Looking specifically at the MMR vaccine, 96% of neurotypical children were vaccinated at 4-6 years, compared with 84% of those with autism.

Of the younger siblings of neurotypical children, 94% received their MMR vaccination for 1-2 years, while for siblings of children with autism in the same age group, the rate was 77%. These figures suggest Wakefield’s 1998 study continues to generate fear.

“Parents of ASD kids may be worried; they may still feel that the MMR vaccine led to autism. And that a second dose may cause a regression,” Wood said.

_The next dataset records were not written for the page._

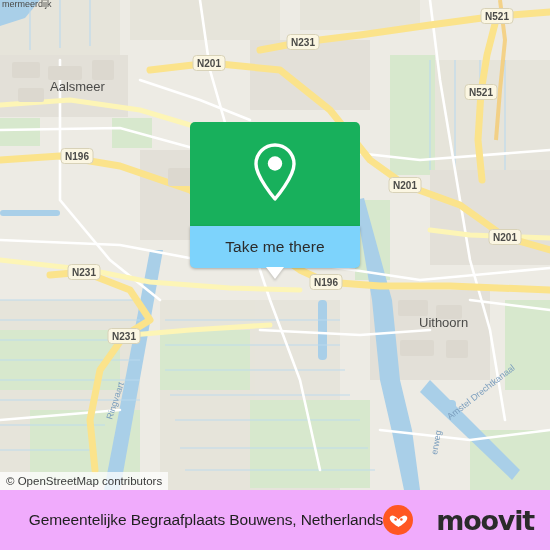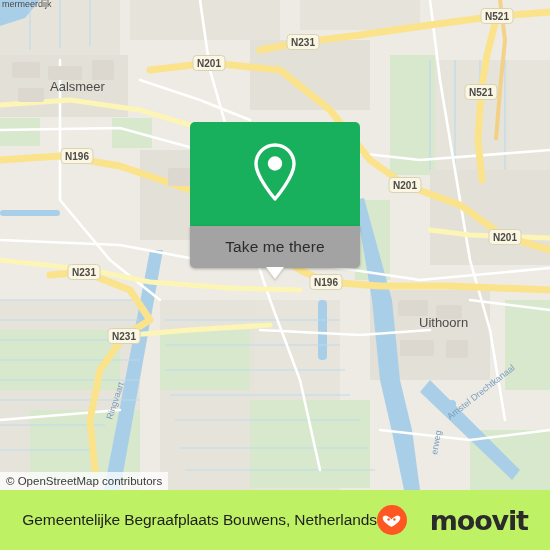--- a/index.html
+++ b/index.html
@@ -60,21 +60,21 @@
   }
   .pin-wrap {
     position: absolute;
     left: 0; right: 0; top: 20px;
     display: flex;
     justify-content: center;
   }
   .callout-bottom {
     width: 170px;
     height: 42px;
-    background: #a3a3a3;
+    background: #7dd3fc;
     border-radius: 0 0 5px 5px;
     box-shadow: 0 1px 3px rgba(0,0,0,0.28);
     display: flex;
     align-items: center;
     justify-content: center;
     position: relative;
   }
   .callout-bottom .cta {
     font-size: 15.5px;
     color: #2b2b2b;
@@ -92,24 +92,24 @@
     filter: drop-shadow(0 2px 1px rgba(0,0,0,0.16));
   }
 
   
   #footer {
     position: absolute;
     left: 0;
     top: 490px;
     width: 550px;
     height: 60px;
-    background: #bef264;
+    background: #f0abfc;
     display: flex;
     align-items: center;
-    justify-content: center;
+    justify-content: flex-end;
     padding: 0 16px;
     box-sizing: border-box;
   }
   #footer-title {
     font-size: 15.5px;
     color: #1f1f1f;
     white-space: nowrap;
     overflow: hidden;
     text-overflow: ellipsis;
     letter-spacing: -0.1px;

While the MMR vaccine had the lowest uptake of all the vaccines studied among children with an ASD and their younger siblings, Wood noted parents’ concerns surrounding MMR appeared to have translated across to other vaccines, too.

The Murdoch Children’s Research Institute’s Dr Margie Danchin, who wasn’t involved with the study, said this research provides important information on parents’ behaviour. Clinically, she sees concerns expressed by parents about vaccines and autism every week - and this study is evidence these concerns translate into behaviour on a population level, albeit in the US.

“What it really highlights is that we as health care providers have a lot of work to do to reassure parents that there is no association. The evidence is clear that there is no causal link,” Danchin said.

In 2017, Danchin and her colleagues published research in an Australian setting which found 16% of mothers who were pregnant for the first time were concerned vaccines can cause autism.

The Conversation“This study needs to be followed up with qualitative research. By speaking to these parents, we can drill down on what their specific concerns are so that we can develop better strategies to reassure them and increase vaccine uptake,” she said.